* _TASK REQUIREMENTS_:
Below are the records. Reproduce the line that contains "Gestión de Correcciones" and every line after it to the end, exactly and alone.

Change detection data:
*** Begin section ***

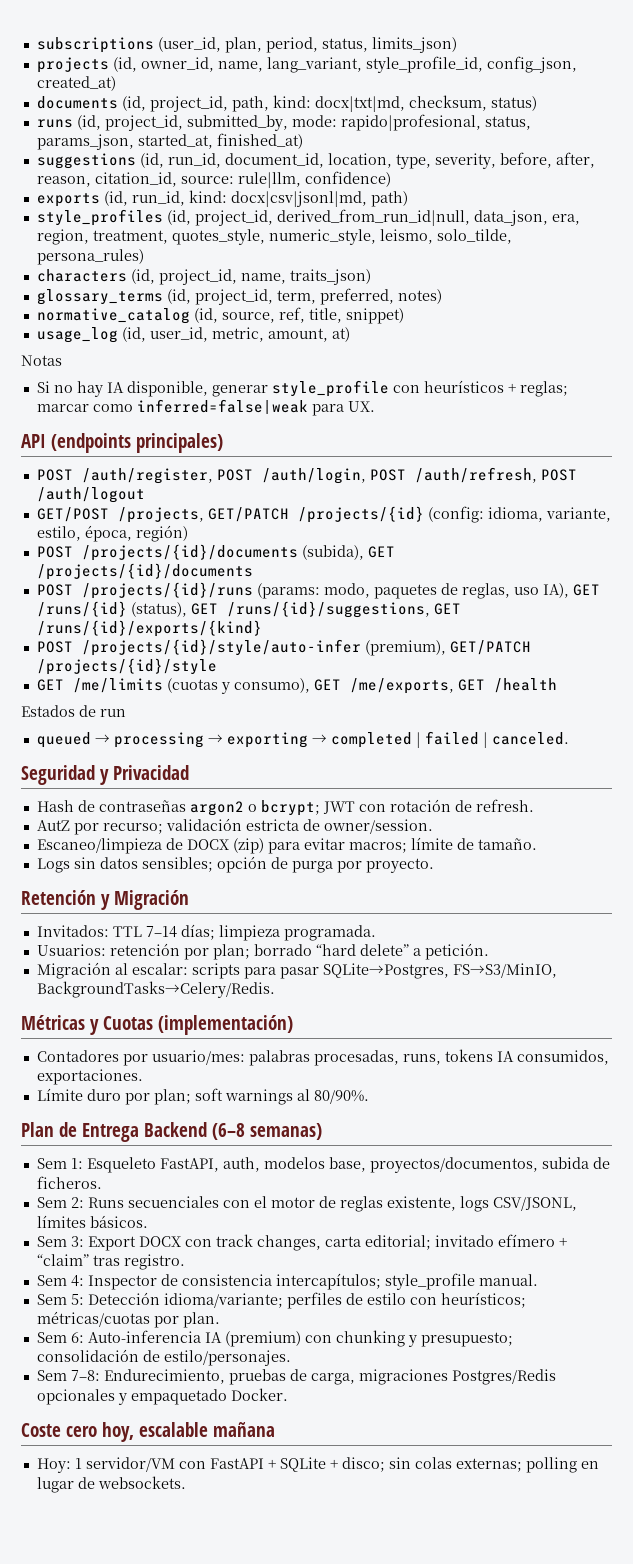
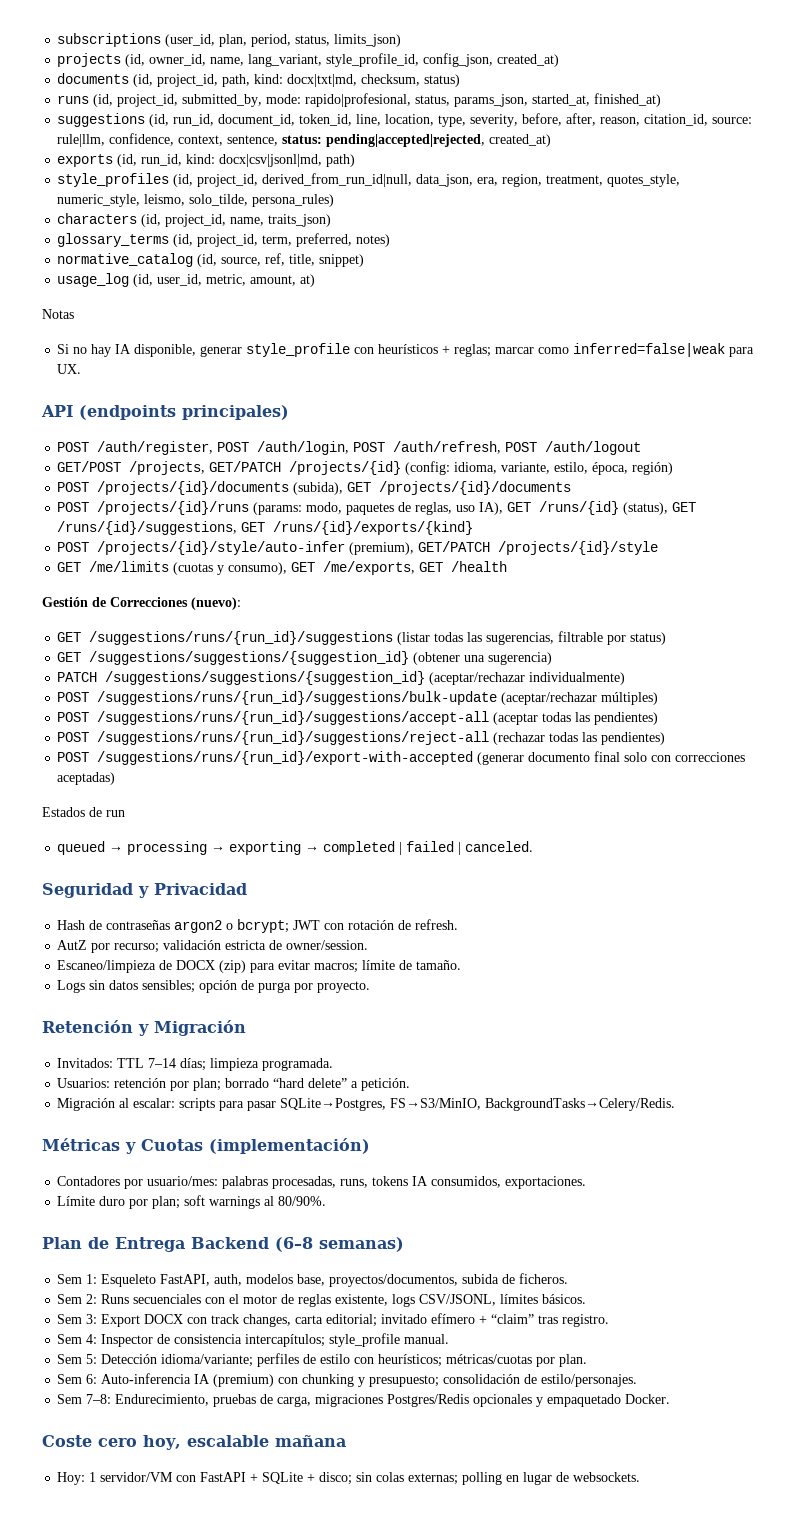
- suggestions (id, run_id, document_id, location, type, severity, before, after, reason, citation_id, source: rule|llm, confidence)
+ suggestions (id, run_id, document_id, token_id, line, location, type, severity, before, after, reason, citation_id, source: rule|llm, confidence, context, sentence, status: pending|accepted|rejected, created_at)
+ Gestión de Correcciones (nuevo):
+ GET /suggestions/runs/{run_id}/suggestions (listar todas las sugerencias, filtrable por status)
+ GET /suggestions/suggestions/{suggestion_id} (obtener una sugerencia)
+ PATCH /suggestions/suggestions/{suggestion_id} (aceptar/rechazar individualmente)
+ POST /suggestions/runs/{run_id}/suggestions/bulk-update (aceptar/rechazar múltiples)
+ POST /suggestions/runs/{run_id}/suggestions/accept-all (aceptar todas las pendientes)
+ POST /suggestions/runs/{run_id}/suggestions/reject-all (rechazar todas las pendientes)
+ POST /suggestions/runs/{run_id}/export-with-accepted (generar documento final solo con correcciones aceptadas)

*** End section ***

* _RESPONSE TO THIS TASK_:
+ Gestión de Correcciones (nuevo):
+ GET /suggestions/runs/{run_id}/suggestions (listar todas las sugerencias, filtrable por status)
+ GET /suggestions/suggestions/{suggestion_id} (obtener una sugerencia)
+ PATCH /suggestions/suggestions/{suggestion_id} (aceptar/rechazar individualmente)
+ POST /suggestions/runs/{run_id}/suggestions/bulk-update (aceptar/rechazar múltiples)
+ POST /suggestions/runs/{run_id}/suggestions/accept-all (aceptar todas las pendientes)
+ POST /suggestions/runs/{run_id}/suggestions/reject-all (rechazar todas las pendientes)
+ POST /suggestions/runs/{run_id}/export-with-accepted (generar documento final solo con correcciones aceptadas)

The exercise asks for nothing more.